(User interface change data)

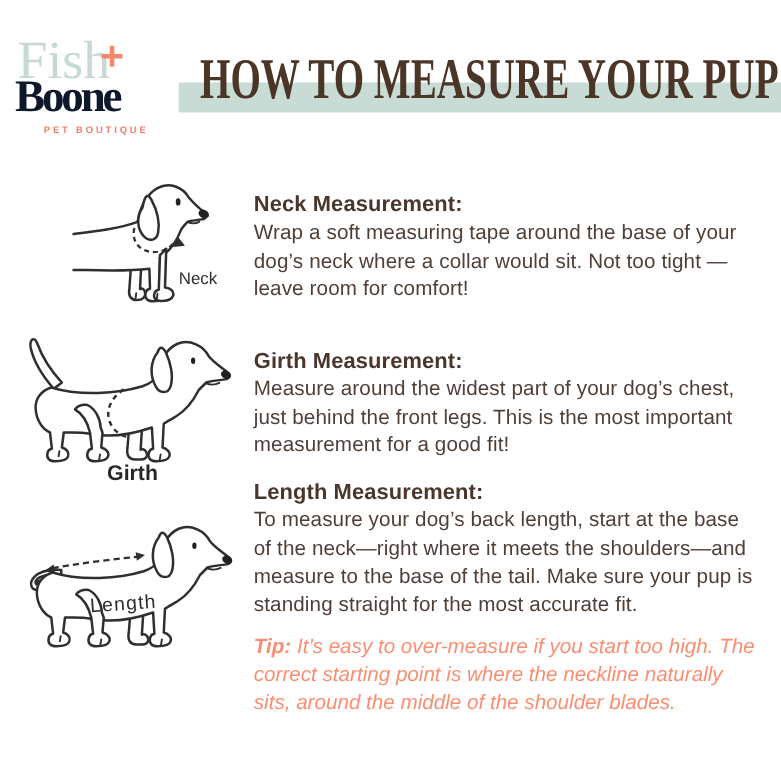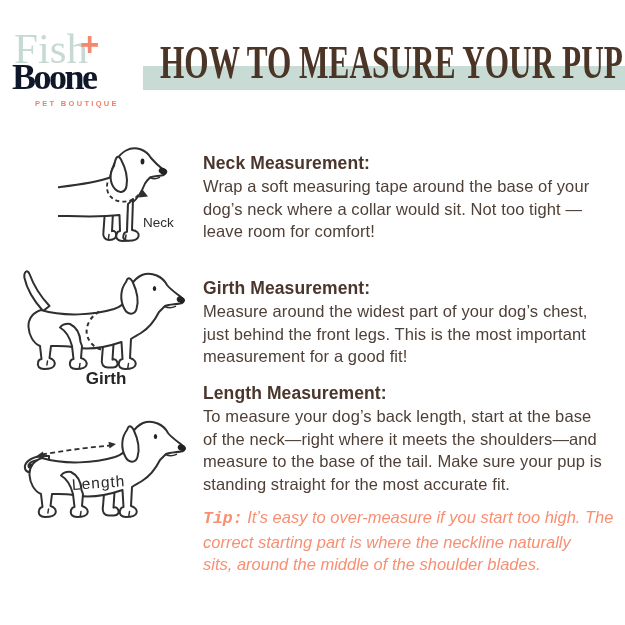--- a/index.html
+++ b/index.html
@@ -25,21 +25,21 @@
                  color:#4a3527; transform:scaleX(0.68); transform-origin:left top; }
 
   
   .section     { position:absolute; left:203px; width:440px; }
   .sec-heading { font-size:17.5px; font-weight:bold; color:#4a362c; line-height:23px;
                  letter-spacing:0.1px; }
   .sec-body    { font-size:16.5px; color:#4e3f37; line-height:22.6px; white-space:pre-line;
                  letter-spacing:0.1px; }
   .tip         { position:absolute; left:203px; top:506px; width:440px; font-style:italic;
                  font-size:16.5px; line-height:22.6px; color:#f98f72; white-space:pre-line; }
-  .tip-label   { font-weight:bold;font-family:Liberation Mono, monospace; }
+  .tip-label   { font-weight:bold; }
 
   
   .dog { position:absolute; }
   .dog path, .dog ellipse { vector-effect:none; }
   .dog text { font-family:"Liberation Sans", sans-serif; }
 </style>
 </head>
 <body>
 
 <div class="page">
@@ -129,16 +129,16 @@
 
   <div class="section" style="top:382px;">
     <div class="sec-heading">Length Measurement:</div>
     <div class="sec-body">To measure your dog’s back length, start at the base
 of the neck—right where it meets the shoulders—and
 measure to the base of the tail. Make sure your pup is
 standing straight for the most accurate fit.</div>
   </div>
 
   <div class="tip"><span class="tip-label">Tip:</span> <span>It’s easy to over-measure if you start too high. The
-correct starting part is where the neckline naturally
+correct starting point is where the neckline naturally
 sits, around the middle of the shoulder blades.</span></div>
 
 </div>
 
 </body></html>

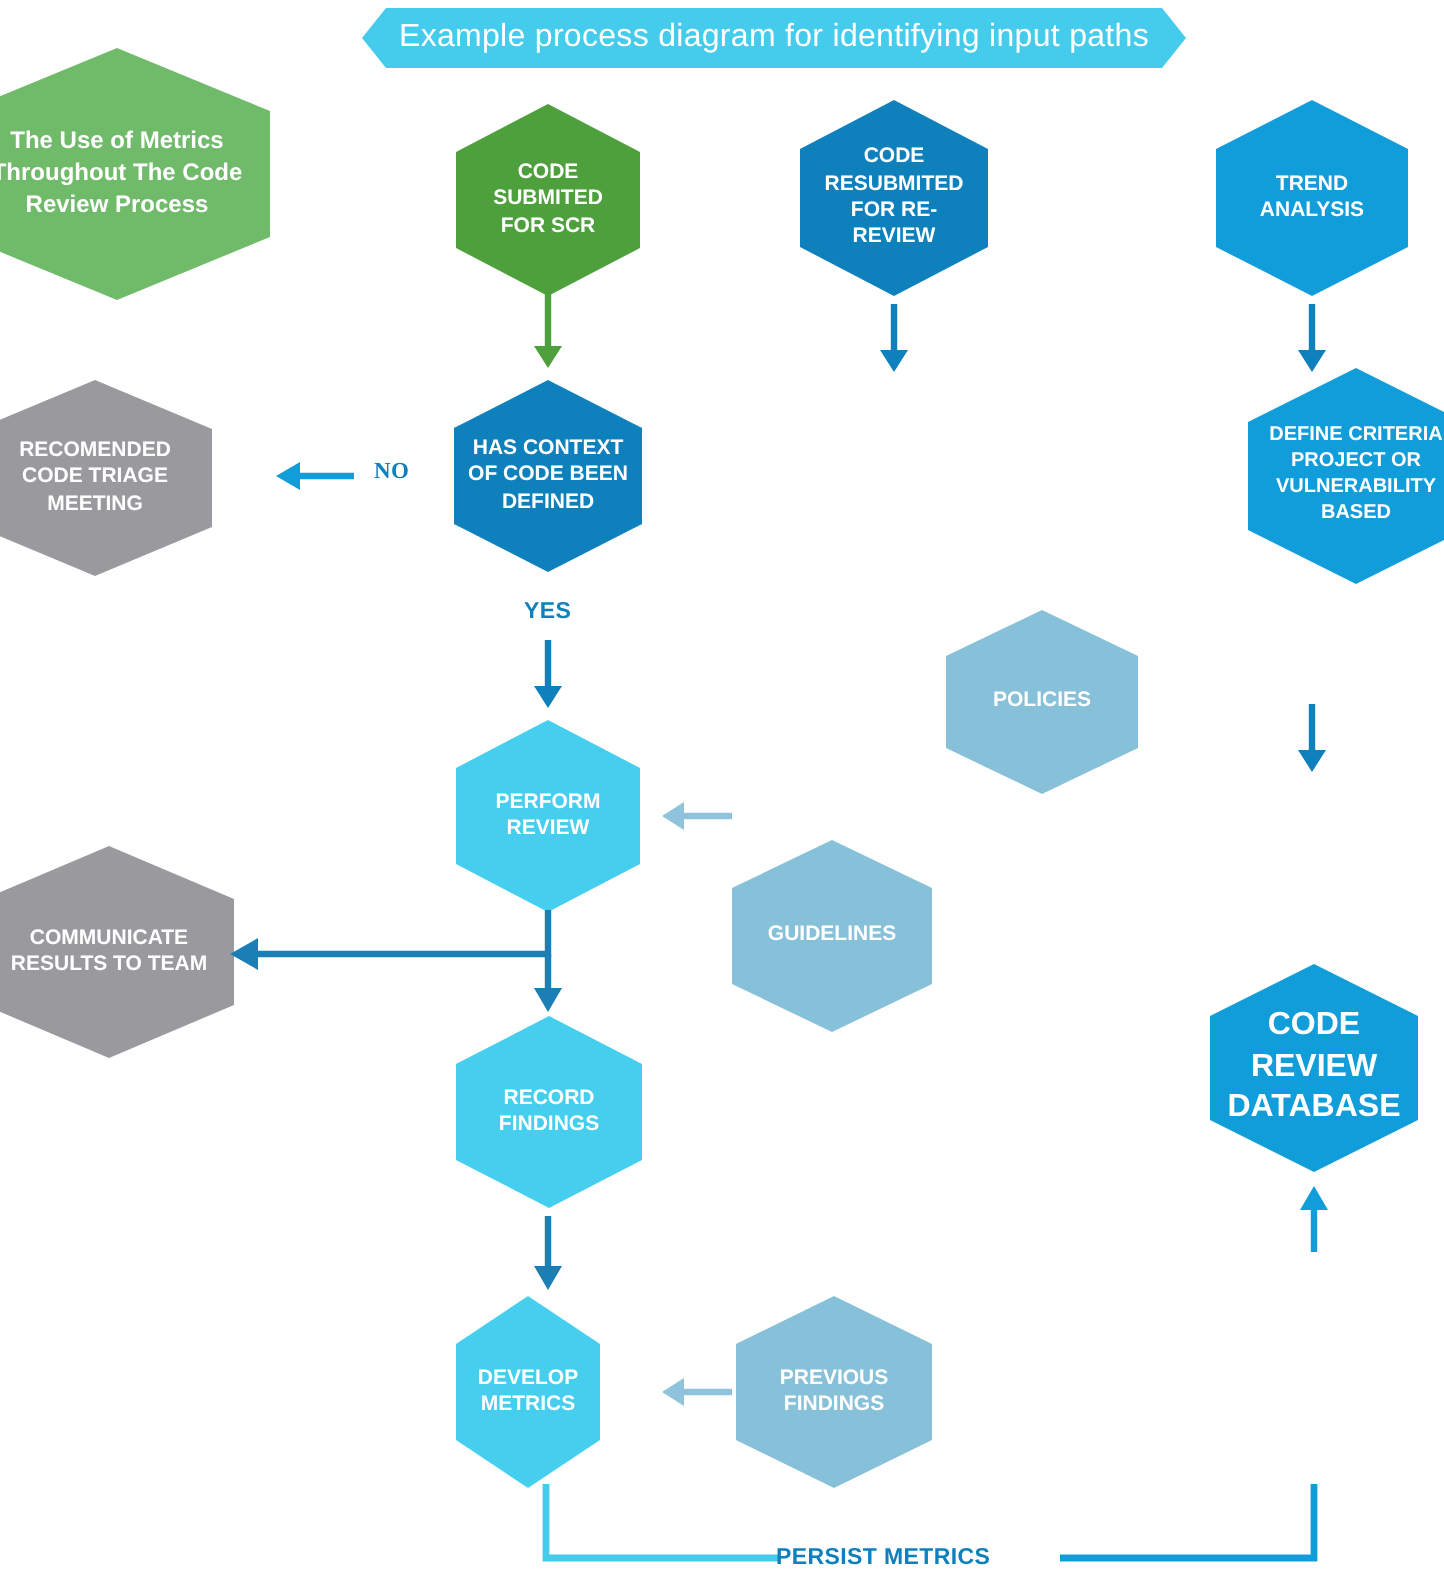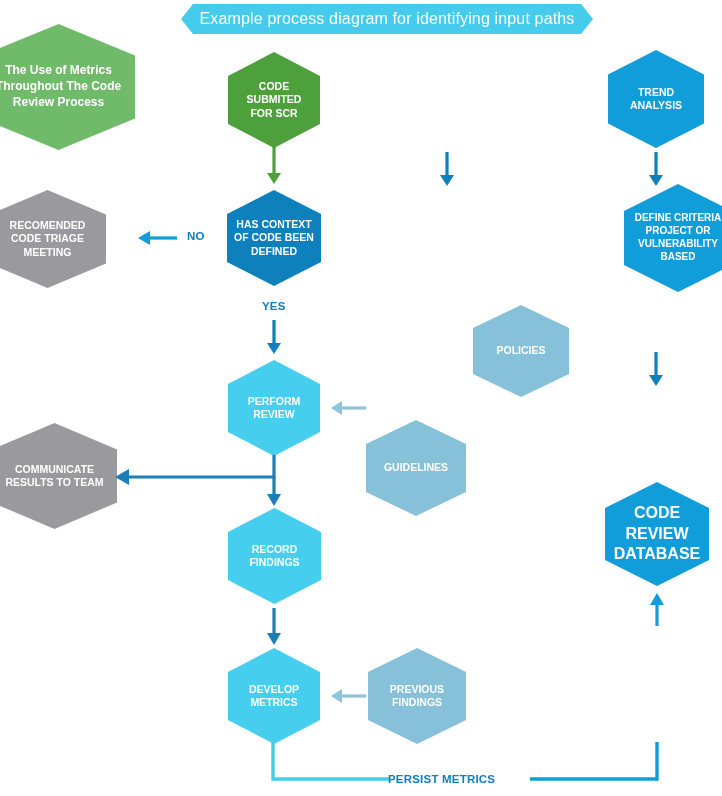--- a/index.html
+++ b/index.html
@@ -68,20 +68,23 @@
   </div>
 
   <div class="hex c-green" style="left:-18px;top:24px;width:153px;height:126px;font-size:12px;line-height:1.32;">
     <span>The Use of Metrics Throughout The Code Review Process</span>
   </div>
 
   <div class="hex c-green2" style="left:228px;top:52px;width:92px;height:96px;font-size:10.5px;">
     <span>CODE SUBMITED FOR SCR</span>
   </div>
 
+  <div class="hex c-blue" style="left:400px;top:50px;width:94px;height:98px;font-size:10.5px;">
+    <span>CODE RESUBMITED FOR RE-REVIEW</span>
+  </div>
 
   <div class="hex c-blue2" style="left:608px;top:50px;width:96px;height:98px;font-size:10.5px;">
     <span>TREND ANALYSIS</span>
   </div>
 
   <div class="hex c-blue" style="left:227px;top:190px;width:94px;height:96px;font-size:10.5px;">
     <span>HAS CONTEXT OF CODE BEEN DEFINED</span>
   </div>
 
   <div class="hex c-gray" style="left:-11px;top:190px;width:117px;height:98px;font-size:10.5px;">
@@ -110,21 +113,21 @@
   </div>
 
   <div class="hex c-cyan" style="left:228px;top:508px;width:93px;height:96px;font-size:10.5px;">
     <span>RECORD FINDINGS</span>
   </div>
 
   <div class="hex c-blue2" style="left:605px;top:482px;width:104px;height:104px;font-size:16px;">
     <span>CODE REVIEW DATABASE</span>
   </div>
 
-  <div class="hex c-cyan" style="left:228px;top:648px;width:92px;height:96px;font-size:10.5px;">
+  <div class="hex c-cyan" style="left:228px;top:648px;width:72px;height:96px;font-size:10.5px;">
     <span>DEVELOP METRICS</span>
   </div>
 
   <div class="hex c-soft" style="left:368px;top:648px;width:98px;height:96px;font-size:10.5px;">
     <span>PREVIOUS FINDINGS</span>
   </div>
 
   <div class="arrow" style="left:265px;top:146px;">
     <svg width="18" height="42" viewBox="0 0 18 42">
       <path d="M9 0 L9 28" stroke="#4DA03C" stroke-width="3.2" fill="none"></path>
@@ -152,21 +155,21 @@
       <path d="M2 23 L9 34 L16 23 Z" fill="#0E80BC"></path>
     </svg>
   </div>
 
   <div class="arrow" style="left:135px;top:228px;">
     <svg width="42" height="20" viewBox="0 0 42 20">
       <path d="M42 10 L14 10" stroke="#119DD9" stroke-width="3.2" fill="none"></path>
       <path d="M15 3 L3 10 L15 17 Z" fill="#119DD9"></path>
     </svg>
   </div>
-  <div class="label" style="left:187px;top:230px;">NO</div>
+  <div class="label" style="left:187px;top:230px;font-family:Liberation Serif, serif;">NO</div>
 
   <div class="label" style="left:262px;top:300px;">YES</div>
   <div class="arrow" style="left:265px;top:320px;">
     <svg width="18" height="40" viewBox="0 0 18 40">
       <path d="M9 0 L9 24" stroke="#0E80BC" stroke-width="3.2" fill="none"></path>
       <path d="M2 23 L9 34 L16 23 Z" fill="#0E80BC"></path>
     </svg>
   </div>
 
   <div class="arrow" style="left:328px;top:398px;">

* Your instructions:
Provide the count of lines in the data above that include the word "path", with no added text.

* Completed exercise:
7